For the third time in a year, the Minnesota House approved legislation cracking down on protesters who impede freeway traffic, airport access roads or dedicated transit lines by allowing prosecutors to charge those involved in a blockade with gross misdemeanors.
Such charges could bring stiffer fines and the possibility of up to a year in jail. The actions are illegal now, but charges are limited to a misdemeanor.
A similar measure passed off the House and Senate floors last year, only to be discarded in end-of-session negotiations. The language is also part of this year’s House budget bills.
The latest version, which passed Tuesday on a 71-55 vote, is traveling alone. It’s unclear what Gov. Mark Dayton would do if it reaches him.
Rep. Nick Zerwas, R-Elk River and the bill’s sponsor, said he’s attempting to deter “increasingly escalating protest activity that is dangerous.”
He and allies, such as Rep. Matt Dean, said protests and freeways don’t mix.
“If you shut down the freeway, if you shut down the airport, you should go to jail because you are endangering the lives of other people in the state,” said Dean, R-Dellwood.
As in the past, the bill prompted sharp pushback from DFLers who said their Republican counterparts were ignoring what the protests are about. Incidents where black men were shot by police officers have led to protests in recent years that spilled onto freeways or halted light rail traffic.
Democrats said it was less about public safety than punishment. They said it would have a chilling effect on free speech.
“This is a fight between authoritarianism and free speech, and this bill moves us in the direction of authoritarianism,” said Rep. John Lesch, DFL-St. Paul.
Rep. Peggy Flanagan, DFL-St. Louis Park, said she has proudly been involved in a protest over one police shooting, even if that demonstration caused temporary inconvenience.
“I walked behind the mother of Philando Castile down the light rail tracks,” Flanagan said. “I would do it again in a heartbeat because I am a mother. Yes I was, I was trespassing.”
Rep. Peggy Bennett, R-Albert Lea, said she was offended that supporters of the bill were being cast as tuning out communities or ignoring dissenting views.

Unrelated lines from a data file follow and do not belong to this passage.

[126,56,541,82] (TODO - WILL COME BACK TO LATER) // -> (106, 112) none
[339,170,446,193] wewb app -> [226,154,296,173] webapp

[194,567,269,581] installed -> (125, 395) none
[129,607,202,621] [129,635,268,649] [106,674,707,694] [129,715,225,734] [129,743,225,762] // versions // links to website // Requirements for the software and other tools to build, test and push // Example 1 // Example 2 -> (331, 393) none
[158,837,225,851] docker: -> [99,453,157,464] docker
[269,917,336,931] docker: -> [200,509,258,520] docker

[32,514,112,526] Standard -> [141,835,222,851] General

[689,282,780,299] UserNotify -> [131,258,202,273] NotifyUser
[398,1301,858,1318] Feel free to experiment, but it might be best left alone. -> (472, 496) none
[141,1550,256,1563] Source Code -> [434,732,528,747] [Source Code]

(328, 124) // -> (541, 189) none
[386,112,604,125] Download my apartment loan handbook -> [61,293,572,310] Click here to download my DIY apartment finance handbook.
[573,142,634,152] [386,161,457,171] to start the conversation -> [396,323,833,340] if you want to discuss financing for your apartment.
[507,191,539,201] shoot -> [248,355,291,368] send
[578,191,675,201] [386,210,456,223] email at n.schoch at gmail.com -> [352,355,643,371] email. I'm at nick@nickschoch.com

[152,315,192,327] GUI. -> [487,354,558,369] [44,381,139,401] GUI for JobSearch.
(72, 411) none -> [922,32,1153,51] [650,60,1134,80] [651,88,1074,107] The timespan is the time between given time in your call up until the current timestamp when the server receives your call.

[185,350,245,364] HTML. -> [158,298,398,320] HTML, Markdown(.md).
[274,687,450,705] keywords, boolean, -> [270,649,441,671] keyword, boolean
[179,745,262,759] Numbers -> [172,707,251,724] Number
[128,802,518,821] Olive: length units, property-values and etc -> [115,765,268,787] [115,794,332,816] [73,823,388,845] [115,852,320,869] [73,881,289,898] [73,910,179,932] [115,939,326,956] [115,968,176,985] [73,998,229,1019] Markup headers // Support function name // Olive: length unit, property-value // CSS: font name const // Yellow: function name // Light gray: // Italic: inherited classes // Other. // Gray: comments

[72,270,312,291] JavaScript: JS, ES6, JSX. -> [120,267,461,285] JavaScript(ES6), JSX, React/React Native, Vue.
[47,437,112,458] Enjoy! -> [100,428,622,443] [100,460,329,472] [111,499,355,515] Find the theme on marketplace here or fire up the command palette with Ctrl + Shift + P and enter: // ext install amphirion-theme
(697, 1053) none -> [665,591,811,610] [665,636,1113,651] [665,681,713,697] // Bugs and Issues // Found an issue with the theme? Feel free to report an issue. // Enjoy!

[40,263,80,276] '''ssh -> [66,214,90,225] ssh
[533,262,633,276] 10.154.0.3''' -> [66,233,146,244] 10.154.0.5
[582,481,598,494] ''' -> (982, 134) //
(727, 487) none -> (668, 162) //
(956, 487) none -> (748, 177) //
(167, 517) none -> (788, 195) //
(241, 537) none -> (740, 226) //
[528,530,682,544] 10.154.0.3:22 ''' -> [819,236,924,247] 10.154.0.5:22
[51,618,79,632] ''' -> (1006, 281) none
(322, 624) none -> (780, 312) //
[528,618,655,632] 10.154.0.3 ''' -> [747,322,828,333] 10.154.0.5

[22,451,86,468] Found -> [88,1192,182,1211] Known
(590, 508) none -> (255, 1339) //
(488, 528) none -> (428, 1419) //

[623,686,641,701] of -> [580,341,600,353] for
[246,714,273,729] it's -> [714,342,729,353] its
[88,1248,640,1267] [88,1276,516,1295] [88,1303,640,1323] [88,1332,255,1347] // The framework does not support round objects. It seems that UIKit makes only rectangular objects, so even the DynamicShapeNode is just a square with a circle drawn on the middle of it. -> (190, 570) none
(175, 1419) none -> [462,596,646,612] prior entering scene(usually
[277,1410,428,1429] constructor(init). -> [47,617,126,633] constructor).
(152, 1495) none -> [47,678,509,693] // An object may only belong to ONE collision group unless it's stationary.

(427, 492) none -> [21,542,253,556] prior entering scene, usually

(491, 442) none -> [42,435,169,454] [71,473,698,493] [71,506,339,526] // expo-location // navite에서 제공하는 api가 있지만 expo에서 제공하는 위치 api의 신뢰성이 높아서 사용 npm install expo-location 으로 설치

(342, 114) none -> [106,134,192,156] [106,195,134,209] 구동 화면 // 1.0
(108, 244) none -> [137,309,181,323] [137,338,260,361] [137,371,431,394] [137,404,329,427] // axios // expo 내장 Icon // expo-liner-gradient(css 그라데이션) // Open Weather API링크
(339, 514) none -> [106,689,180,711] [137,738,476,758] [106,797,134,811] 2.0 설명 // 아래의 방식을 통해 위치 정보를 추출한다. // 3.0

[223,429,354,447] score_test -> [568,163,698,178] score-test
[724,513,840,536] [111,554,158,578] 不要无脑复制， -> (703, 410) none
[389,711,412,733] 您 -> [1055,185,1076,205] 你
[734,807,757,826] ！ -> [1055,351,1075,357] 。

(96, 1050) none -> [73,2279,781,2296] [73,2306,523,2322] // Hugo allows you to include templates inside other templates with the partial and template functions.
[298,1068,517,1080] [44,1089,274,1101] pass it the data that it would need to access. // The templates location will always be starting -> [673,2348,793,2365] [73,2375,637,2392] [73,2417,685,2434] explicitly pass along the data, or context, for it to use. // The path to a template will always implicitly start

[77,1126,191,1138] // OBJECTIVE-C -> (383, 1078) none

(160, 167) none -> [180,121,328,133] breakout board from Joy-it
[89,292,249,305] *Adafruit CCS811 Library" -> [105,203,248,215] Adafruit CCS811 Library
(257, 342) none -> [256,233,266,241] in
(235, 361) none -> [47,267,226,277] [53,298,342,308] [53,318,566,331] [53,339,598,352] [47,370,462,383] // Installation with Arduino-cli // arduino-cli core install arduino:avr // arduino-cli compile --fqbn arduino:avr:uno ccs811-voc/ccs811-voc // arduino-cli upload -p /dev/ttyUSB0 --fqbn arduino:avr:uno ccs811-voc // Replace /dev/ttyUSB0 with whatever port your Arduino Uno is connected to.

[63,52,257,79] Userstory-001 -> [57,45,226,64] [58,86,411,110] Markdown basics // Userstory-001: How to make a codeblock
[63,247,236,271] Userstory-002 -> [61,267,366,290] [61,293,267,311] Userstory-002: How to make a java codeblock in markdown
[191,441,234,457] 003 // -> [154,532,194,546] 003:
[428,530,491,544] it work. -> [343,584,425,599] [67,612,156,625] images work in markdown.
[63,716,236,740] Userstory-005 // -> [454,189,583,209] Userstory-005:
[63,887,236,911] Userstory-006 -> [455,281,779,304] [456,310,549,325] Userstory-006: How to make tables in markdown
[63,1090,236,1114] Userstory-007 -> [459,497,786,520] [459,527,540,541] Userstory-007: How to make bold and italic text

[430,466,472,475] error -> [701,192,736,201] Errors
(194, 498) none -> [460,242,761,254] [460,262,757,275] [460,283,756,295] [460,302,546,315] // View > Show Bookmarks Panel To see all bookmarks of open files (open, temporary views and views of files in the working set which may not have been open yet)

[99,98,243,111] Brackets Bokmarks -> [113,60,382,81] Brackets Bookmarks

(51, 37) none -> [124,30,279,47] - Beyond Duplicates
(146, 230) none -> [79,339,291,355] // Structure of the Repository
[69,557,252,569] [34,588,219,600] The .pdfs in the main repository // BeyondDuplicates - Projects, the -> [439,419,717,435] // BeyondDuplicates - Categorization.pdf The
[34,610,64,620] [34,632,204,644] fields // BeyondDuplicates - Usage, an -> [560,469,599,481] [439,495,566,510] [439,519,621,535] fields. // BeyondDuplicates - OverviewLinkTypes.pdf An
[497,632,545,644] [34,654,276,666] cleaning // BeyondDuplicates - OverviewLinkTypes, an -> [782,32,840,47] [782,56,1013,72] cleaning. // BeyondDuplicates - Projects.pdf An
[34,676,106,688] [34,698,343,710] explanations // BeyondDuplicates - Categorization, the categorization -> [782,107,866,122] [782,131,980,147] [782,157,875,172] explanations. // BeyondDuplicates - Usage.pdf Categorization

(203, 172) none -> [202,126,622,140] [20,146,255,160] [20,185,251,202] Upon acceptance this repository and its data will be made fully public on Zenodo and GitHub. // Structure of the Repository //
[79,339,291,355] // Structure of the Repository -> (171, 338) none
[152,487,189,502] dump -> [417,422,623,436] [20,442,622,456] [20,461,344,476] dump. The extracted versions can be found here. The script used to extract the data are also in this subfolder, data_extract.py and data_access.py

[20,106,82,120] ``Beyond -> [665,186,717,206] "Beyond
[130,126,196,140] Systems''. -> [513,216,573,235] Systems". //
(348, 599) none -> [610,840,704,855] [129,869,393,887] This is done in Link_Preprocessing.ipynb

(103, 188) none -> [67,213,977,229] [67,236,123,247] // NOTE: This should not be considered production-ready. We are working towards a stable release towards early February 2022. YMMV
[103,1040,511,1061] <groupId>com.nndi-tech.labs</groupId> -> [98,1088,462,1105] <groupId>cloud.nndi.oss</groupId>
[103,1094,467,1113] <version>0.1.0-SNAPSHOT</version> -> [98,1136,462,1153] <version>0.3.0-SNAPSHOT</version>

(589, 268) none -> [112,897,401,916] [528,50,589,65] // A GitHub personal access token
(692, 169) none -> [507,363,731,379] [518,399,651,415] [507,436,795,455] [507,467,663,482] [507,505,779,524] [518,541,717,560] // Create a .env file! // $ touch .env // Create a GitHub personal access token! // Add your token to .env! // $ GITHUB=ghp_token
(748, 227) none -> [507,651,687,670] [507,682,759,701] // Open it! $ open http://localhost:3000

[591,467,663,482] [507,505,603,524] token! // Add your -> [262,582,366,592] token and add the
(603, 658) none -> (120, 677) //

“Am I an evil teacher because I told my first-graders they couldn’t have recess in the road? No I’m not,” Bennett said. “It’s because I cared for them and that’s the same way this bill is and it’s being twisted into something that it’s not. People shouldn’t be on the freeway in the first place. Period. It’s a dangerous place.”
Dayton, a DFLer, has sent mixed signals about the legislative push. He told MPR News in March that he would be concerned if the bill was too broad or vague, but could support some enhanced penalty in the name of public safety.
“People who are driving at reasonable but proper speeds come around the corner but suddenly traffic is halted,” he said. “There is a public safety risk, and there is a risk to law enforcement.”
On Tuesday, however, Dayton sounded less receptive and said he needed to study the wording of the bill.
“Talk about a non-problem which is again appealing to their political base,” Dayton said. “Why don’t they do something about health care? Why don’t the make health care affordable? Why don’t they provide the schools with emergency assistance? Why don’t they do the things that the people of Minnesota need them to do? I haven’t seen a protest out there in over a year or almost a year.”
There were lawmakers from both parties on both sides of the issue who broke with their overwhelming party positions.
Rep. Paul Marquart, DFL-Dilworth, stood up for the bill’s supporters and said the legislation wouldn’t outlaw any protests. He also took umbrage with the legislators who drew the issue back to police shootings.
“I am sick and tired of our law enforcement officers being second-guessed by our lawmakers here,” he said. “A second of hesitation can be life or death for a law enforcement officer.”
Rep. Rod Hamilton, R-Mountain Lake, said he couldn’t support the bill.
“When it comes to this we should be asking why people feel compelled to shut down streets or mass transit,” Hamilton said, “and then listen to what they have say so we can work together to address that injustice.”